Secondary patents prove to be key in biosimilar blocking strategies, researchers find
While the US biosimilars industry has generally been a disappointment since its inception, with FDA approving 33 biosimilars since 2015, just a fraction of those have immediately followed their approvals with launches. And more than a handful of biosimilars for two of the biggest blockbusters of all time — AbbVie’s Humira and Amgen’s Enbrel — remain approved by FDA but still have not launched because of legal settlements.
Part of the reason that many of these brand-name biologic companies have proven successful at blocking biosimilar competition is through their use of patent fortresses, designed to make it impossible, or extremely expensive, to wage legal battle.
In 2018, for example, AbbVie’s Humira was covered by 132 patents, Roche’s Avastin (which now has biosimilar competition) was covered by 86 patents and Herceptin (which also now has biosimilar competition) by 108 patents.
Researchers are now uncovering the extent to which secondary patents (i.e., not the ones covering the active ingredient) have played a major role in stunting the growth of the biosimilars industry.
“Among patents asserted in US biosimilar litigation, only 6% covered the active ingredient in the biologic drug, while the vast majority covered uses or peripheral features of the drug, such as its manufacturing processes or delivery devices. The median time of patent filing was more than a decade after approval of the originator biologic, and one-fifth of the patents had no equivalents — either patents or patent applications — in the European Union, Canada or Japan,” researchers at Harvard Medical School and the Cumming School of Medicine at the University of Calgary wrote in a new Nature Biotechnology investigation.
While noting that secondary patents filed a median of more than a decade after a biologic’s approval “were predominantly involved in the litigation affecting the market entry of biosimilars for nine key biologic drugs,” they also said their findings underscore concerns about the weaknesses of the US patent system, adding:
Although patenting standards are similar across jurisdictions, their application by US patent examiners can be less stringent, a trend that has been attributed to suboptimal resource allocation among other reasons. For example, three examiners evaluate a patent application in the European Union compared to one in the United States. Patent examiners in the United States also process more than double the number of patents or claims annually than European Patent Office examiners. While our study found that many secondary patents are at issue in biosimilar efforts to enter the US market, another study found the main hurdle to market entry of biosimilars for 9 top-selling monoclonal antibodies in Europe was the key patent on the originator product, not secondary patents.

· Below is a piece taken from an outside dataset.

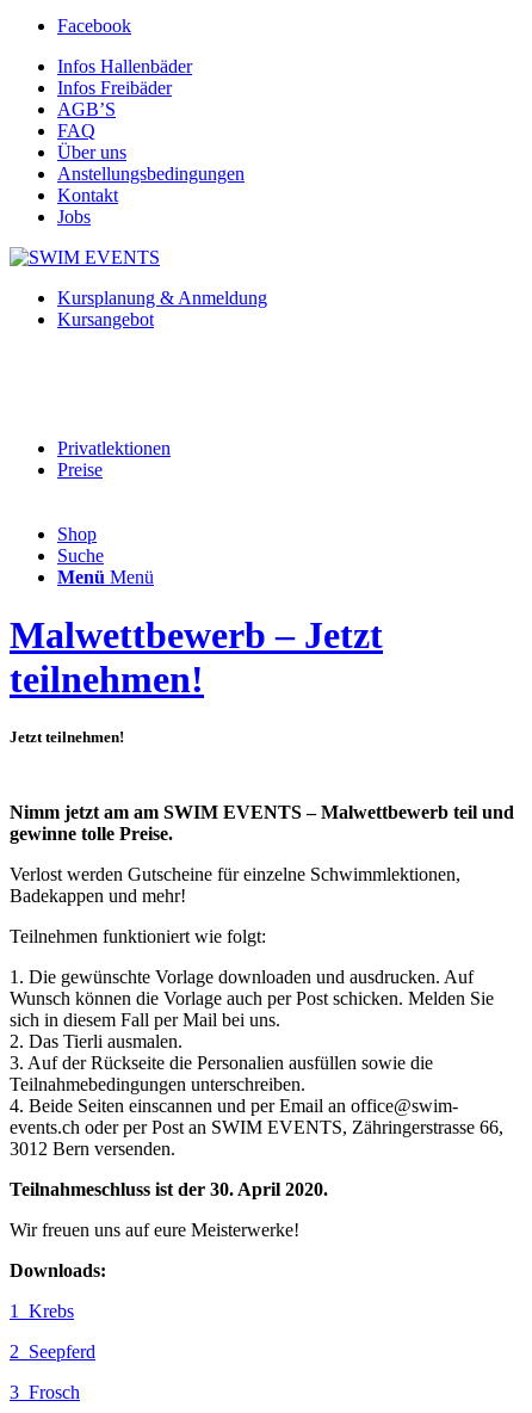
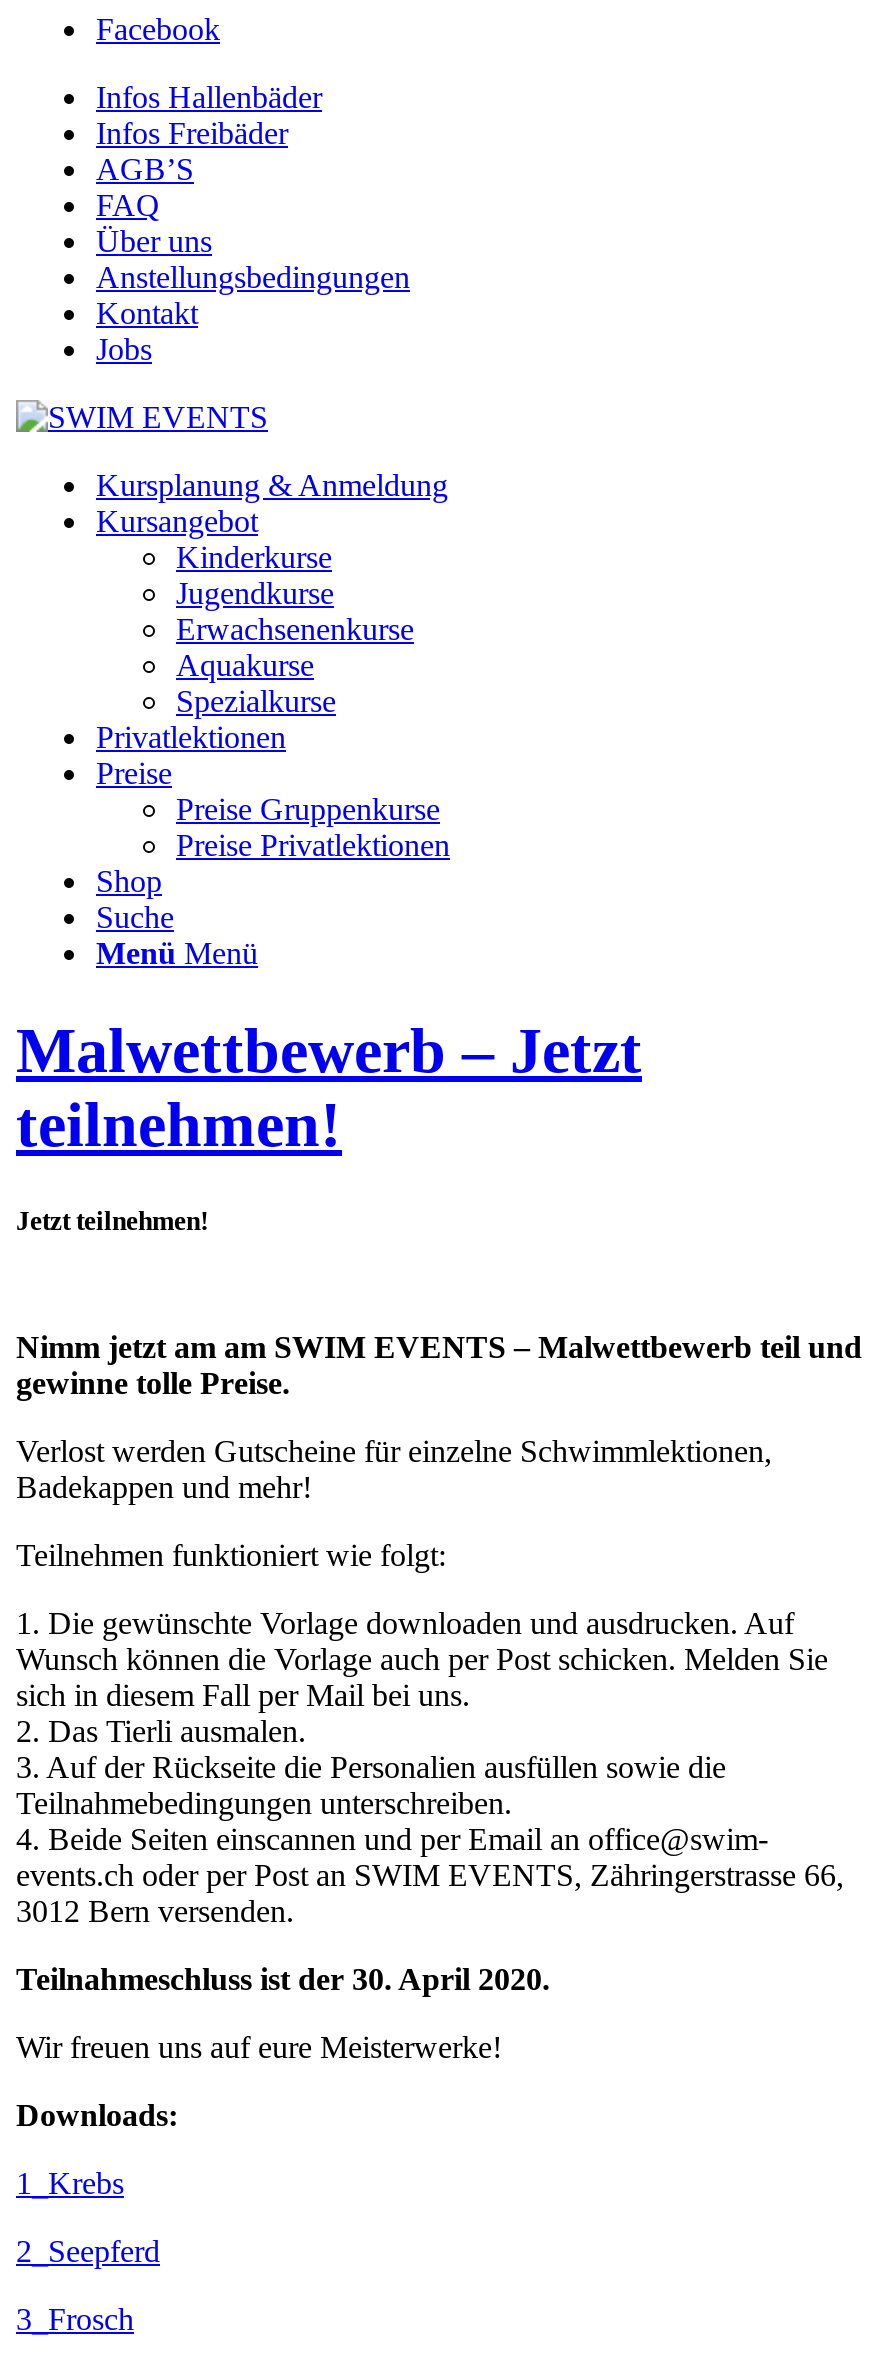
none -> [176,540,414,718] Kinderkurse | Jugendkurse | Erwachsenenkurse | Aquakurse | Spezialkurse
none -> [176,792,450,862] Preise Gruppenkurse | Preise Privatlektionen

But some who track the biosimilar industry closely don’t have nearly as ominous of an outlook as others, some of whom think biosimilars should just be scrapped for biologic price controls after a certain cut-off date.

Bernstein analyst Ronny Gal said in a note last summer that while the US market has been stagnant recently, he predicted it will return to growth as new molecules launch, with biosimilars to Lucentis and Humira coming in the next 12 months.
“If this sounds to some of you like the generic market circa 2005, we tend to agree,” he wrote. “Further, we suspect this was not lost on some of some of the early winners in the biosimilar market. They seem to be beginning to pursue next-stage strategies, e.g. Novartis going to mid-size biosimilars, Coherus entry to follow-on PD1, Pfizer and Amgen launching late-entrant biosimilars at prices above the market. There is another decade of growth here (the generics peaked in 2015) but the days of just developing the largest five drugs and being successful because competitors made mistakes are probably reaching their end.”